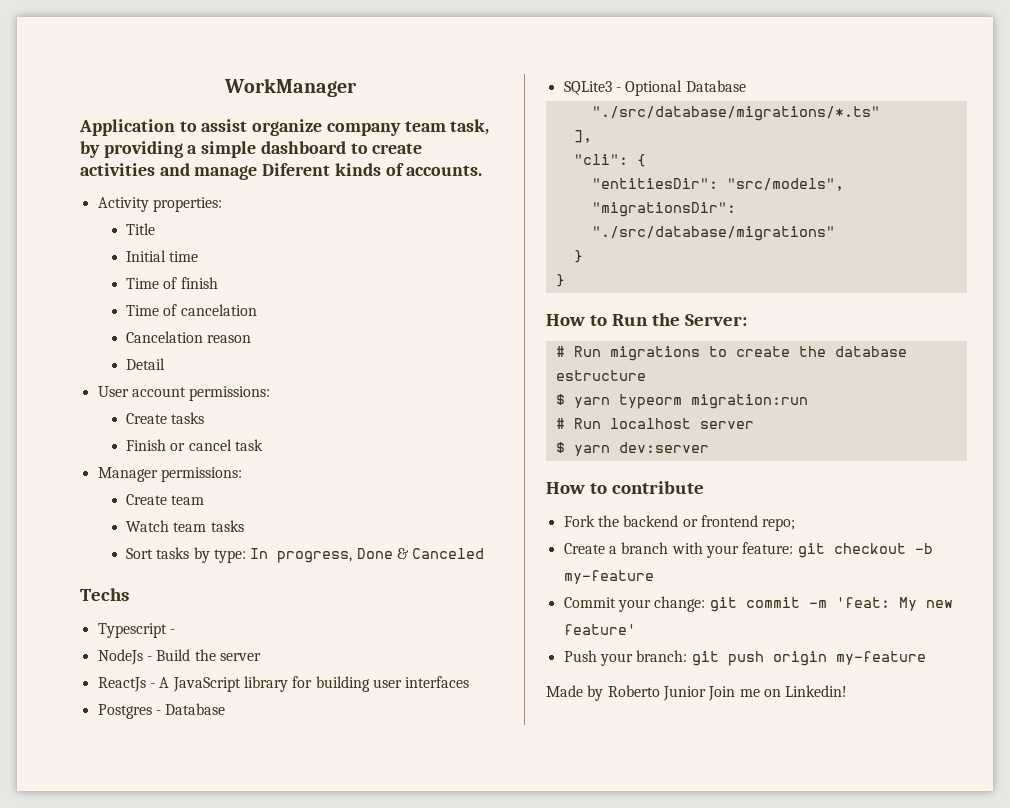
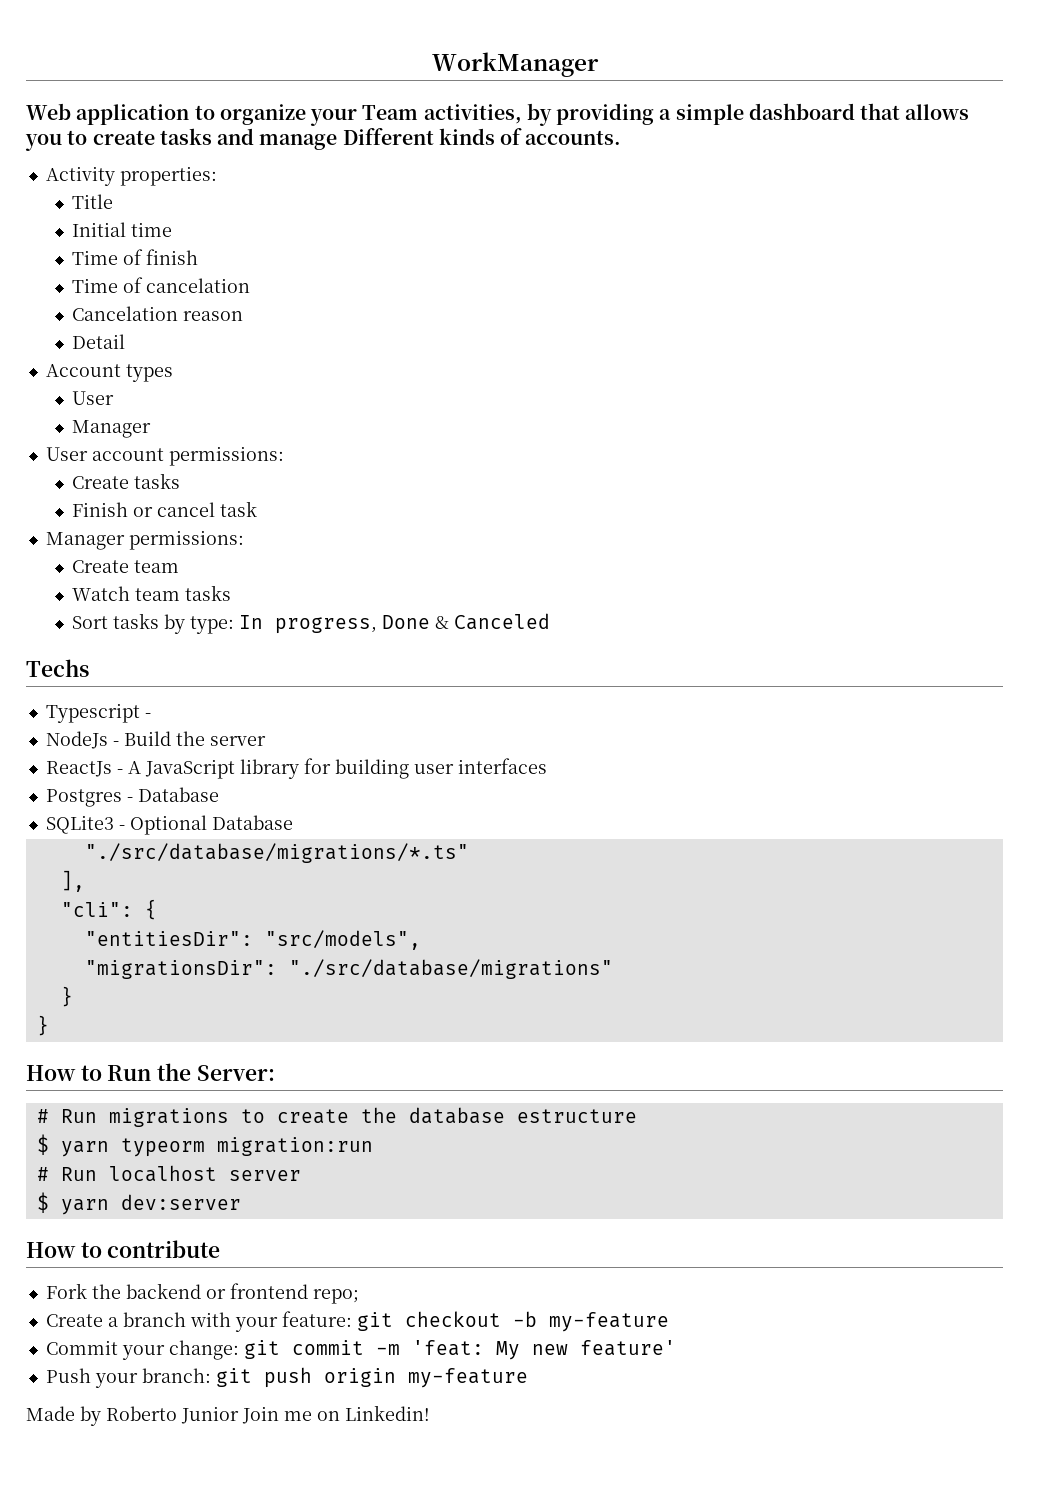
[79,119,490,136] Application to assist organize company team task, -> [26,103,522,126] Web application to organize your Team activities,
[350,143,423,154] [80,163,155,176] to create activities -> [860,103,970,120] [25,128,212,151] that allows you to create tasks
[262,163,331,176] Diferent -> [342,128,434,145] Different
(166, 364) none -> [45,364,173,382] [72,391,115,405] [72,420,152,438] // Account types // User // Manager

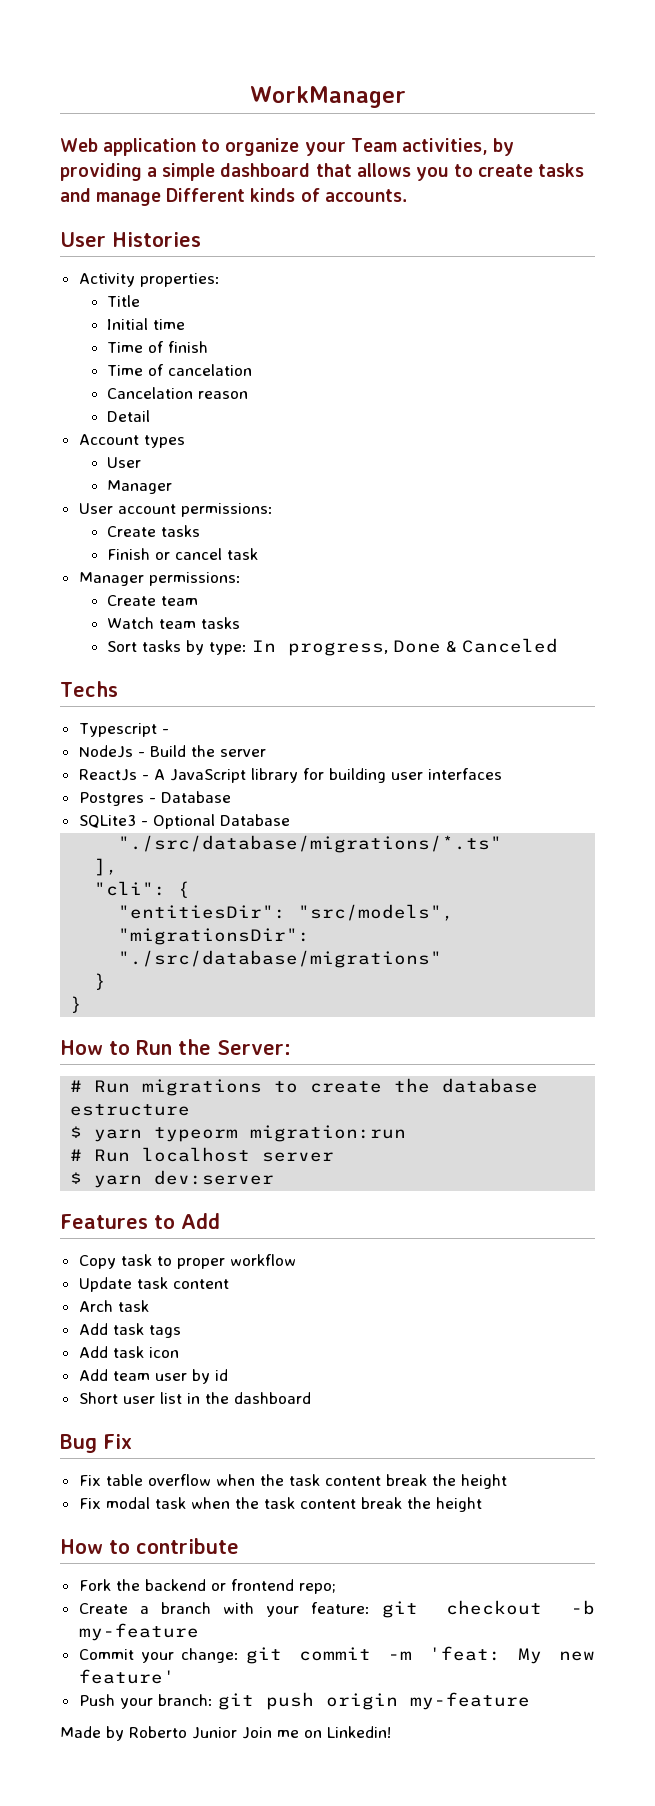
(622, 137) none -> [60,232,201,247] // User Histories
(241, 1202) none -> [60,1213,220,1229] [78,1254,296,1269] [78,1277,229,1292] [78,1300,149,1312] [78,1323,181,1338] [78,1346,179,1358] [78,1369,228,1384] [78,1392,311,1404] [60,1434,132,1453] [78,1474,507,1489] [78,1497,482,1512] // Features to Add // Copy task to proper workflow // Update task content // Arch task // Add task tags // Add task icon // Add team user by id // Short user list in the dashboard // Bug Fix // Fix table overflow when the task content break the height // Fix modal task when the task content break the height

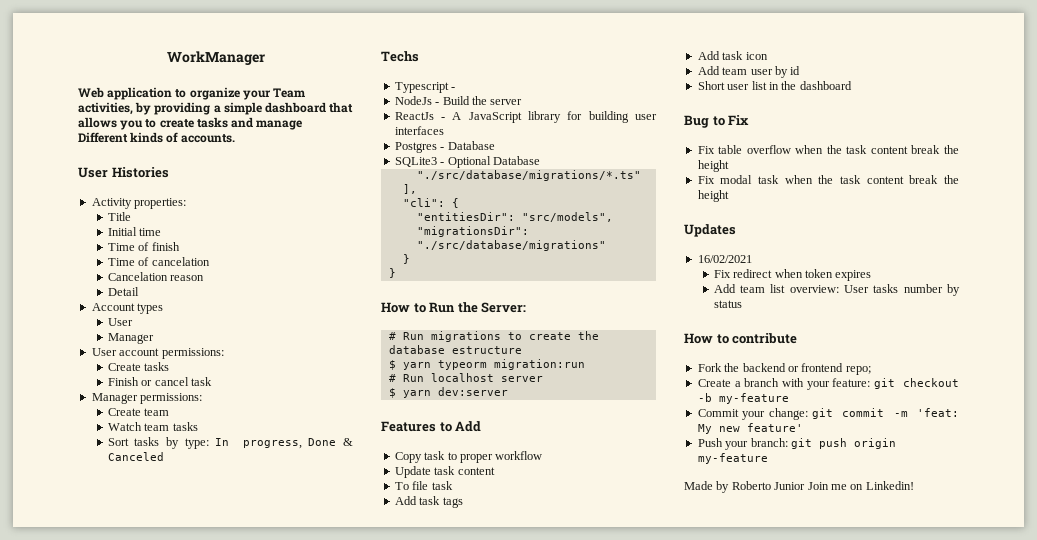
[78,1300,113,1312] Arch -> [394,481,429,490] To file
(97, 1443) none -> [712,116,725,126] to
(482, 1504) none -> [684,224,736,237] [697,255,752,263] [713,269,872,281] [713,284,960,296] [713,300,742,308] // Updates // 16/02/2021 // Fix redirect when token expires // Add team list overview: User tasks number by status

--*--

[Your instructions]: From the data, list each line in which the string "activities" appears.

[Task result]:
[79,119,490,136] Application to assist organize company team task, -> [26,103,522,126] Web application to organize your Team activities,
[350,143,423,154] [80,163,155,176] to create activities -> [860,103,970,120] [25,128,212,151] that allows you to create tasks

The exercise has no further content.